Helldriver comes from the Japanese movie company Sushi Typhoon - which, well, just click on the link to see their wares - and from the director Yoshihiro Nishimura, who directed such 'classics' as Tokyo Gore Police and Vampire Girl vs. Frankenstein Girl.  I put quotes around 'classics' not to demean the films, they are a lot of fun... and especially disturbing if you haven't seen your share of Japanese exploitation films (or, in Japan, just another Friday night at the cinema).

They're crudely done but with a lot of professionalism and done super-fast as well (at a Q&A with the director - and at the end of this blog I'll put a picture from it which is AMAZING - he mentioned that he shot Gore Police and this new film two weeks each... which just makes my head hurt, I have to digress), and LOTS and LOTS of BLOOD and GORE and BODY PARTS and um GIGANTIC PENIS DEMON MONSTER THINGS!  IN CAPS!

"WHO'S LAUGHING NOW!!  Uhhh, No, this hurts, this fucking HURTS!

Within these dimensions though, Nishimura is a wildly talented director, one who works in a low-budget horror world and just goes to town with anything that he can think of as being cartoony.  And in the case of Helldriver he jumps off of a horror premise that shouldn't be too unfamiliar to horror fans (not even for 'fans' of Plan 9 From Outer Space): an alien presence comes to Earth and turns everyone into zombies.  That is to say the alien presence embeds itself in the body of a woman - a real nasty bitch who treats her step-daughter Rikka (Eihi Shina of Audition fame) like crap, and in the process of becoming this Mean-Queen-Zombie she rips out Rikka's poor little heart!  But as the zombie-apocalypse is taking place (with the neat twist that there's big biological antlers attached to all the zombies heads that is what needs to be cut off as opposed to just the head), Rikka gets a metal heart Iron Man style and has an ultimate task: kill that bitch and get her heart back!

There is much more, such as - and what Nishimura at the Q&A said was just a coincidence and not meant to be a comment on the Japanese earthquake that happened well after filming finished anyway - a divide in Japan between those who are infected (the millions to the north) and those not (to the south).  A big divide also comes with the handful of people, starting with the Prime Minister and trickling down to others, that these zombies are just "misunderstood" and need to be treated like any other human, to which this ensues mass chaos.  But then there is another point in the story, where the film takes off into its REAL craziness (and you know when it is because, and I'm not kidding, when the title card for the movie comes up - a full ONE HOUR into the running time!  this got a big applause from the audience that attended like moth to the flame, but I digress). 
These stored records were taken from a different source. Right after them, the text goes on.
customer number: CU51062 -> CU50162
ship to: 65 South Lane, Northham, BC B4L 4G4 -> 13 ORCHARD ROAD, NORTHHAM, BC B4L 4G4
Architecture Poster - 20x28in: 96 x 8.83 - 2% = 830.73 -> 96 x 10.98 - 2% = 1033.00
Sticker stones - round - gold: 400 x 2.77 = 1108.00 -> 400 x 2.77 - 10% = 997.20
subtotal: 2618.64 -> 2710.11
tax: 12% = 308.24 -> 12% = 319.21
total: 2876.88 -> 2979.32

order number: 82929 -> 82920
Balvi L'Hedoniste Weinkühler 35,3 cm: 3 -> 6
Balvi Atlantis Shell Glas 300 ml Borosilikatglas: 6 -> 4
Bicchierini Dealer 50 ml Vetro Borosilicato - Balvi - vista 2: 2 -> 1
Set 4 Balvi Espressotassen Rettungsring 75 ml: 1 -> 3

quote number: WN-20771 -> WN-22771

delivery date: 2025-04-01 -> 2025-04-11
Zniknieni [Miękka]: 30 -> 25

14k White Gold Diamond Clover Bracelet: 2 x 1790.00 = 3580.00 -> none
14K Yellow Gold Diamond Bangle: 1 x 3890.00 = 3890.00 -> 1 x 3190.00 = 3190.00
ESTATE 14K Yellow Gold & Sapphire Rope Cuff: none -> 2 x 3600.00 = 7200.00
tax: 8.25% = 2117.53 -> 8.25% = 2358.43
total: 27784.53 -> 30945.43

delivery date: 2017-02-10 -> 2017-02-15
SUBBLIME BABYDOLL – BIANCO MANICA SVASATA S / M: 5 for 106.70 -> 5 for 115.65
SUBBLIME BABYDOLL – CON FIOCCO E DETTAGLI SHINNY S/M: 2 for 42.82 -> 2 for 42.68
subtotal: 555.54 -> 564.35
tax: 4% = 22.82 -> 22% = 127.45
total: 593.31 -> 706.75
Don't even ask what that is around her head. maybe a Zomlusk?


What is this craziness?  Well it starts off with a sorta parody of Battle Royale as about a dozen 'candidates' including Rikka and a couple of her 'friends' she's picked up along the way, are in those chambers where if you move one inch you get poked to death, and a cute video comes on with a hyperactive Japanese girl telling everyone that they have a choice - go and fight the zombies through the haze the Zombie-Wasteland, or go free (to which anyone who presses the 'go free' button dies instantly, always the case with those chambers really).

So Rikka and a few others take the daring attempt at going through the thicket of zombies... and not just regular zombies, but zombies that fling other zombies in catapults as they drive forward in their Jeep, and zombies who are like zombie pin-cushions, and a zombie with a zombie baby attached to it that it can fling and have eat its customers, or a zombie that (which had me rolling-on-the-floor with laughter) has little tentacle hand things that flap about as the zombie its attached to controls it.  Weird.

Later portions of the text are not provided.